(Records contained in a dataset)
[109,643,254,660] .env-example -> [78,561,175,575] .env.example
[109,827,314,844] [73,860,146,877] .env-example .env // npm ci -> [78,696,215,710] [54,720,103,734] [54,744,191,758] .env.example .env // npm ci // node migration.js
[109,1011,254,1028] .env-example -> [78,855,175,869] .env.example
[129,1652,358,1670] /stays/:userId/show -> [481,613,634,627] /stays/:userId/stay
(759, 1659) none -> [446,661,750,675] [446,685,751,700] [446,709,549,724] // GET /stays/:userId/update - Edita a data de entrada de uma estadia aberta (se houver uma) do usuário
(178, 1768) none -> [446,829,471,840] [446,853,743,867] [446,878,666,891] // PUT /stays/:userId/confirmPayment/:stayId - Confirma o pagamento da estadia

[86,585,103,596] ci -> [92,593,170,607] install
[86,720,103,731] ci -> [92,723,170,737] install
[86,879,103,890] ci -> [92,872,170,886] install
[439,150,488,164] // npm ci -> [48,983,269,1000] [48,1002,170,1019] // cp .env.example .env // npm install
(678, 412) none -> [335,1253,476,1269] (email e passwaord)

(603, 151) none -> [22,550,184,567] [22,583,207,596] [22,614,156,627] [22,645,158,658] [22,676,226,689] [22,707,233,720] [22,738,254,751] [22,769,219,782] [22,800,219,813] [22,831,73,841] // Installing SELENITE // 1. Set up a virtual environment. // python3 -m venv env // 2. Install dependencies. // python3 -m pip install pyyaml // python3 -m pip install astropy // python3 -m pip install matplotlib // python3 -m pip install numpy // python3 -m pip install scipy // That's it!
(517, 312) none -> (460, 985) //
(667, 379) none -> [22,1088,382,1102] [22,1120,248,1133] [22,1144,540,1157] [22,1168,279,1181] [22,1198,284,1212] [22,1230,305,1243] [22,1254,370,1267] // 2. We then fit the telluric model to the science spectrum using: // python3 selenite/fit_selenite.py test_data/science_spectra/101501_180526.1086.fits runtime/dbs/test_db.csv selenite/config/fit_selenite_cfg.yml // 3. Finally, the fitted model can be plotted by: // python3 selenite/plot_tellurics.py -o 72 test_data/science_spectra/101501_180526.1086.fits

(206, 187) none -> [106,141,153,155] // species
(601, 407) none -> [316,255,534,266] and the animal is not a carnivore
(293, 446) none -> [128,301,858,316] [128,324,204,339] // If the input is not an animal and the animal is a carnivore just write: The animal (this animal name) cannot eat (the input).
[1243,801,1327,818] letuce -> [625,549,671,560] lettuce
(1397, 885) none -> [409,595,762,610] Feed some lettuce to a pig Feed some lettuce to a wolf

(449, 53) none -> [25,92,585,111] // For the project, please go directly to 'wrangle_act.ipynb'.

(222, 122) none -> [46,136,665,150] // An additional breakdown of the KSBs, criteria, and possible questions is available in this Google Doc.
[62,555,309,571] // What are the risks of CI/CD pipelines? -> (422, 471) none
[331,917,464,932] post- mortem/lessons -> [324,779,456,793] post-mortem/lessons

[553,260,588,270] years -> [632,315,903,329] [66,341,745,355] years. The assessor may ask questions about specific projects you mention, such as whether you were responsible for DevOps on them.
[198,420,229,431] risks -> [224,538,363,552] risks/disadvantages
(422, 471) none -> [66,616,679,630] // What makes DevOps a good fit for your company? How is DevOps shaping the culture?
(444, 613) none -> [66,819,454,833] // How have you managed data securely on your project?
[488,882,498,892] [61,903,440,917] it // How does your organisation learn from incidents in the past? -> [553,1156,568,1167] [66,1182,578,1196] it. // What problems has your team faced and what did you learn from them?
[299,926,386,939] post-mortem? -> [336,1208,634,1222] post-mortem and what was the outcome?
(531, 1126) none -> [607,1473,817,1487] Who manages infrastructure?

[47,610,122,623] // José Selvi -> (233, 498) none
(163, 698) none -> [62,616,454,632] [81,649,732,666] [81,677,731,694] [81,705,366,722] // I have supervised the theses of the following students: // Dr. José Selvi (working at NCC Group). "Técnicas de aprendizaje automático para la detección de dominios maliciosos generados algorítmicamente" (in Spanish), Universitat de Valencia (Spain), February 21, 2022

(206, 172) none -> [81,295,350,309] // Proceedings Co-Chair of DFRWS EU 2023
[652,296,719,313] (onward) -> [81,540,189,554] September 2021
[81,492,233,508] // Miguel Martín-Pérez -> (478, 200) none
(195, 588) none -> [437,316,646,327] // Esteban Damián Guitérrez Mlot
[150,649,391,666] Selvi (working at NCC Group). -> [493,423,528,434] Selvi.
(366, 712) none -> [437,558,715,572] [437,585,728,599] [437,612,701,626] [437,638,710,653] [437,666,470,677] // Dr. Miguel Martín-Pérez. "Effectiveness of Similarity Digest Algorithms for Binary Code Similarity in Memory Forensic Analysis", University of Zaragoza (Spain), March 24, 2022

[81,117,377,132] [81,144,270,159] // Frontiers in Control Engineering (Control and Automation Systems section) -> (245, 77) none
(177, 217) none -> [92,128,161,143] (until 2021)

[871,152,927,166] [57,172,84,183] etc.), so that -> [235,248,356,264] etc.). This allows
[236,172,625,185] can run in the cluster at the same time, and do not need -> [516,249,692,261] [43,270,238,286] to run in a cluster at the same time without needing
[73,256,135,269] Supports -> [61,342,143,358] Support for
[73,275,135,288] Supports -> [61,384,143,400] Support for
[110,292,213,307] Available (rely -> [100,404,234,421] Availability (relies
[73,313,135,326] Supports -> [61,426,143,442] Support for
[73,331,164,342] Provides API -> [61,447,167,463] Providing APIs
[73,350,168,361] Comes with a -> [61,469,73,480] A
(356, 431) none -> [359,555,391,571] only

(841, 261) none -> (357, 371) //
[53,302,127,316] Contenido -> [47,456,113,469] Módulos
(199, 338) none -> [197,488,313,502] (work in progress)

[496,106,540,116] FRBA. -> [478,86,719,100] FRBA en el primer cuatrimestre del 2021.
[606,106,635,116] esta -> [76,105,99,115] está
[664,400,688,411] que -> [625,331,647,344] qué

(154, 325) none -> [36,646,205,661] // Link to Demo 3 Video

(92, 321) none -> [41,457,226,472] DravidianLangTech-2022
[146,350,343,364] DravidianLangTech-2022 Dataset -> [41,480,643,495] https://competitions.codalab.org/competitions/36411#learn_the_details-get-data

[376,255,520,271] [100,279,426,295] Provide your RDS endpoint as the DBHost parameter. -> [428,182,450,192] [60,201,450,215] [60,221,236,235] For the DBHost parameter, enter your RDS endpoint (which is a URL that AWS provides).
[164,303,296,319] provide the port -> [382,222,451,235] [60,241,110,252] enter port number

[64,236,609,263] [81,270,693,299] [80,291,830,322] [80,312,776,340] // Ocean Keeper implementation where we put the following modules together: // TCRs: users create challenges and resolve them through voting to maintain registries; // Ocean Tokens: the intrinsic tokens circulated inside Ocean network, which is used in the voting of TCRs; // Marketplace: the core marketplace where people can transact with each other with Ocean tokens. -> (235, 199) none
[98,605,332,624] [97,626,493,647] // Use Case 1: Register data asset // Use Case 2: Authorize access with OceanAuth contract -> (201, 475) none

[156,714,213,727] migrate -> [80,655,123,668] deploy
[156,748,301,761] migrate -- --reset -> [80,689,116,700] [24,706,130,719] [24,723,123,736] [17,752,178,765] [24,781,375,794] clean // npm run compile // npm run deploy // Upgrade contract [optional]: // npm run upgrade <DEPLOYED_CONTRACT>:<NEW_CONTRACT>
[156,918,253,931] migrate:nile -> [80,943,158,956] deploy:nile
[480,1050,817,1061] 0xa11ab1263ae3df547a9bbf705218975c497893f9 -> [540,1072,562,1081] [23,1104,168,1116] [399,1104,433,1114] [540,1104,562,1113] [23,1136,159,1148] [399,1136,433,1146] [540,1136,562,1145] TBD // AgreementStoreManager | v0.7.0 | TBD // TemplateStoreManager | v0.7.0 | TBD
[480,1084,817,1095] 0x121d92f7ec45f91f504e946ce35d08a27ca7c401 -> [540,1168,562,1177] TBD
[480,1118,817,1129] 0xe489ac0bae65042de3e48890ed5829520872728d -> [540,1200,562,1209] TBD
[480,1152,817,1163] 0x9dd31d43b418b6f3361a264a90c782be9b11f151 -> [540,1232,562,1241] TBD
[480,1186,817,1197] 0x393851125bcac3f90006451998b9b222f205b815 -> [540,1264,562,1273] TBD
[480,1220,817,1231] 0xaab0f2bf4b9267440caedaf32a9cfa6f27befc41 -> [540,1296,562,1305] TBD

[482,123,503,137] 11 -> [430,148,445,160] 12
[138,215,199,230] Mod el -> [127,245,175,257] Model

Prompt -
Find "[110,292,213,307] Available (rely" in the entries above and copy that whole line exactly, then each line after it through the line that contains "[64,236,609,263] [81,270,693,299] [80,291,830,322]".

Exercise solution -
[110,292,213,307] Available (rely -> [100,404,234,421] Availability (relies
[73,313,135,326] Supports -> [61,426,143,442] Support for
[73,331,164,342] Provides API -> [61,447,167,463] Providing APIs
[73,350,168,361] Comes with a -> [61,469,73,480] A
(356, 431) none -> [359,555,391,571] only

(841, 261) none -> (357, 371) //
[53,302,127,316] Contenido -> [47,456,113,469] Módulos
(199, 338) none -> [197,488,313,502] (work in progress)

[496,106,540,116] FRBA. -> [478,86,719,100] FRBA en el primer cuatrimestre del 2021.
[606,106,635,116] esta -> [76,105,99,115] está
[664,400,688,411] que -> [625,331,647,344] qué

(154, 325) none -> [36,646,205,661] // Link to Demo 3 Video

(92, 321) none -> [41,457,226,472] DravidianLangTech-2022
[146,350,343,364] DravidianLangTech-2022 Dataset -> [41,480,643,495] https://competitions.codalab.org/competitions/36411#learn_the_details-get-data

[376,255,520,271] [100,279,426,295] Provide your RDS endpoint as the DBHost parameter. -> [428,182,450,192] [60,201,450,215] [60,221,236,235] For the DBHost parameter, enter your RDS endpoint (which is a URL that AWS provides).
[164,303,296,319] provide the port -> [382,222,451,235] [60,241,110,252] enter port number

[64,236,609,263] [81,270,693,299] [80,291,830,322] [80,312,776,340] // Ocean Keeper implementation where we put the following modules together: // TCRs: users create challenges and resolve them through voting to maintain registries; // Ocean Tokens: the intrinsic tokens circulated inside Ocean network, which is used in the voting of TCRs; // Marketplace: the core marketplace where people can transact with each other with Ocean tokens. -> (235, 199) none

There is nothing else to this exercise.